------ Data excerpts ------

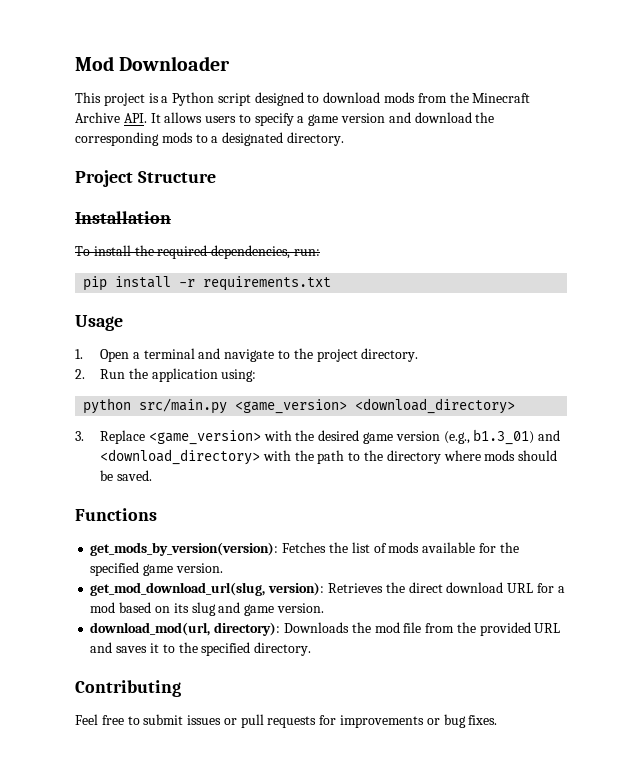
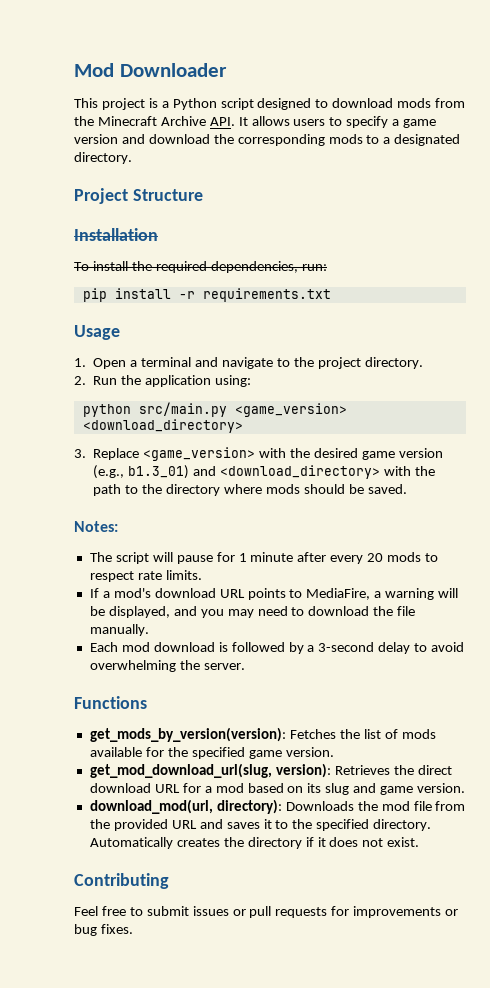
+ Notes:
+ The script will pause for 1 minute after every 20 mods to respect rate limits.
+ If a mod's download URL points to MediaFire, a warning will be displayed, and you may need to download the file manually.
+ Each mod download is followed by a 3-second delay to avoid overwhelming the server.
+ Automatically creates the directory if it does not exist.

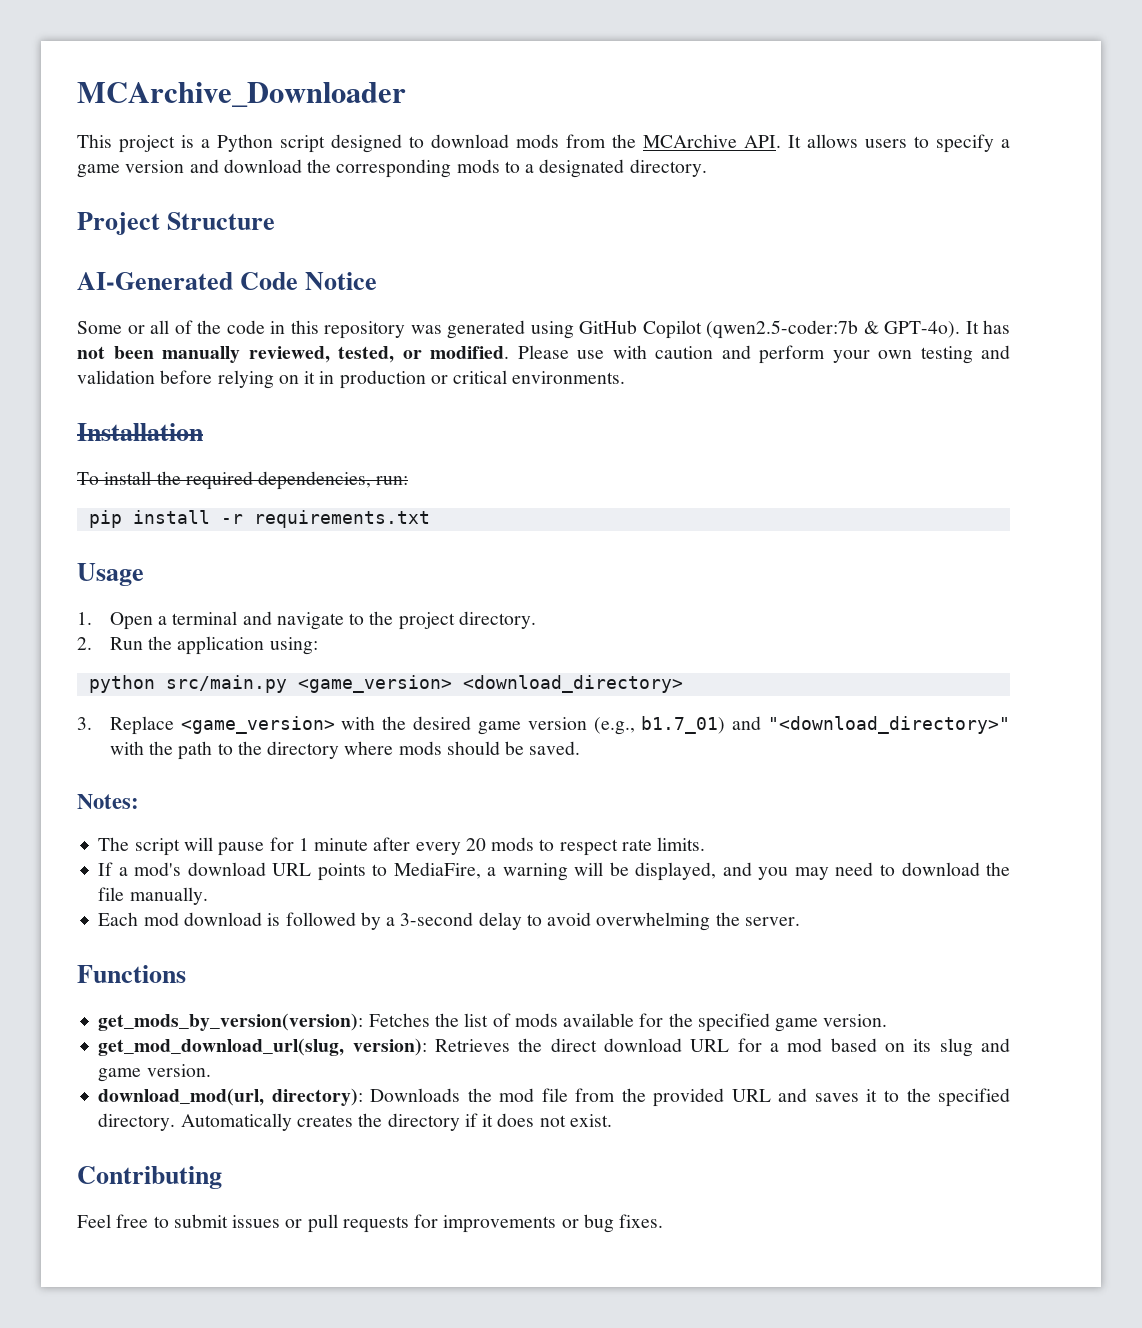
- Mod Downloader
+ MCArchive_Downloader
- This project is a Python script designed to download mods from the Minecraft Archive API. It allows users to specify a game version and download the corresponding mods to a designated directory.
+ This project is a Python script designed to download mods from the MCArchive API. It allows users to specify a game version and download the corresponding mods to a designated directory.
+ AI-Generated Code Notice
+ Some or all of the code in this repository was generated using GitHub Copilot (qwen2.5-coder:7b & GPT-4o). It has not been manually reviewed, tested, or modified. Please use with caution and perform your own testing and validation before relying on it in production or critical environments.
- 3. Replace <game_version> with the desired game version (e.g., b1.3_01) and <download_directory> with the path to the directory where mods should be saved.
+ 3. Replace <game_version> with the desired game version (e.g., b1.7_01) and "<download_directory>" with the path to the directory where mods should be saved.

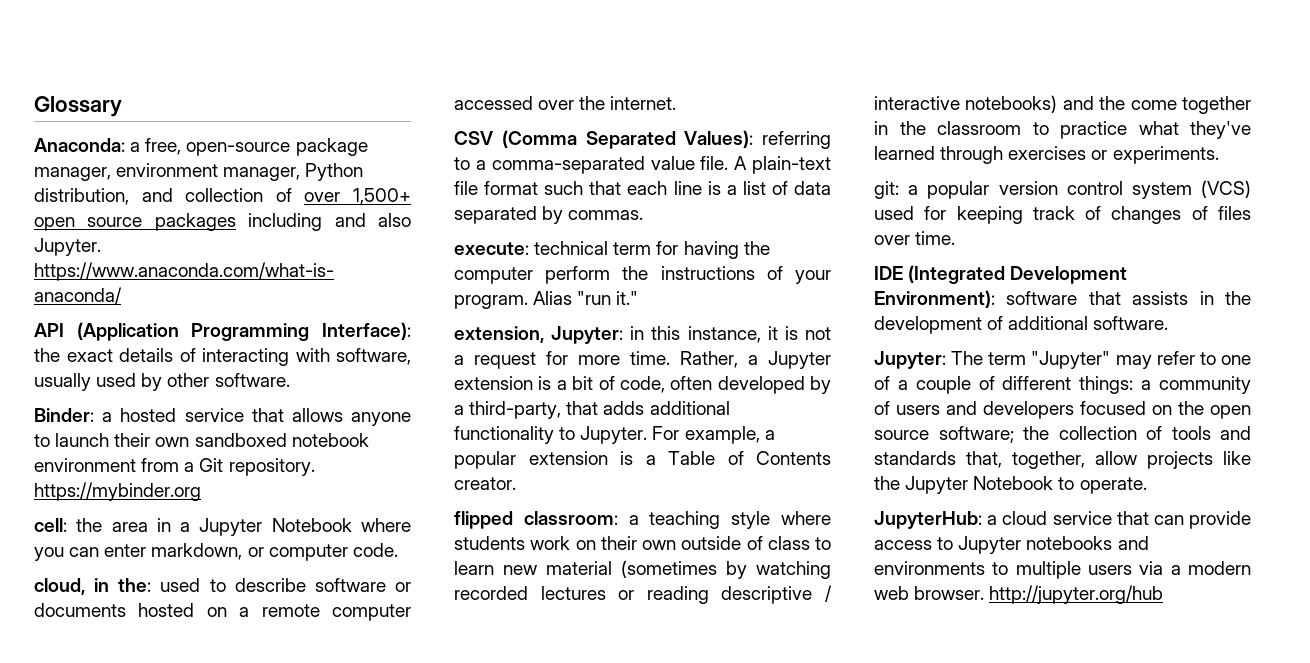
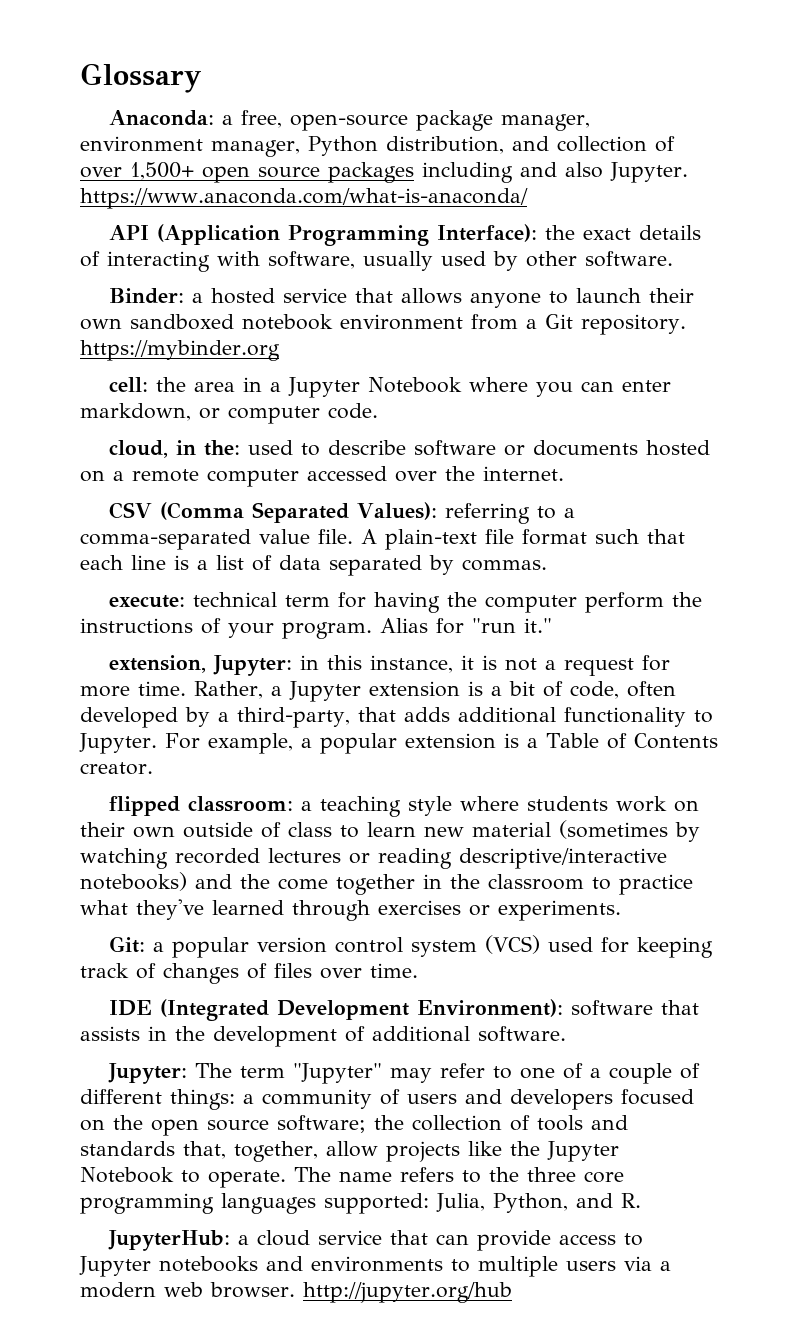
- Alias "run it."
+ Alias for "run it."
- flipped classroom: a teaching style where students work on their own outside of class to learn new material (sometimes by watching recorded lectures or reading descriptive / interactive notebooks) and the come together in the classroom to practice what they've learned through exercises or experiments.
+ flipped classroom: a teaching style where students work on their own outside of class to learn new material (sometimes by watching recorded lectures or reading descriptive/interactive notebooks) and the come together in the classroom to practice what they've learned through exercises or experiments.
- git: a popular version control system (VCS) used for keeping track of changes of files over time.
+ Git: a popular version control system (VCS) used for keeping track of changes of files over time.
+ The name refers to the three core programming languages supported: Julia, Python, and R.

------

> [Problem statement]
Every record must be transcribed faithfully, with no picture carried over.

> [Answer to this task]
+ Notes:
+ The script will pause for 1 minute after every 20 mods to respect rate limits.
+ If a mod's download URL points to MediaFire, a warning will be displayed, and you may need to download the file manually.
+ Each mod download is followed by a 3-second delay to avoid overwhelming the server.
+ Automatically creates the directory if it does not exist.

- Mod Downloader
+ MCArchive_Downloader
- This project is a Python script designed to download mods from the Minecraft Archive API. It allows users to specify a game version and download the corresponding mods to a designated directory.
+ This project is a Python script designed to download mods from the MCArchive API. It allows users to specify a game version and download the corresponding mods to a designated directory.
+ AI-Generated Code Notice
+ Some or all of the code in this repository was generated using GitHub Copilot (qwen2.5-coder:7b & GPT-4o). It has not been manually reviewed, tested, or modified. Please use with caution and perform your own testing and validation before relying on it in production or critical environments.
- 3. Replace <game_version> with the desired game version (e.g., b1.3_01) and <download_directory> with the path to the directory where mods should be saved.
+ 3. Replace <game_version> with the desired game version (e.g., b1.7_01) and "<download_directory>" with the path to the directory where mods should be saved.

- Alias "run it."
+ Alias for "run it."
- flipped classroom: a teaching style where students work on their own outside of class to learn new material (sometimes by watching recorded lectures or reading descriptive / interactive notebooks) and the come together in the classroom to practice what they've learned through exercises or experiments.
+ flipped classroom: a teaching style where students work on their own outside of class to learn new material (sometimes by watching recorded lectures or reading descriptive/interactive notebooks) and the come together in the classroom to practice what they've learned through exercises or experiments.
- git: a popular version control system (VCS) used for keeping track of changes of files over time.
+ Git: a popular version control system (VCS) used for keeping track of changes of files over time.
+ The name refers to the three core programming languages supported: Julia, Python, and R.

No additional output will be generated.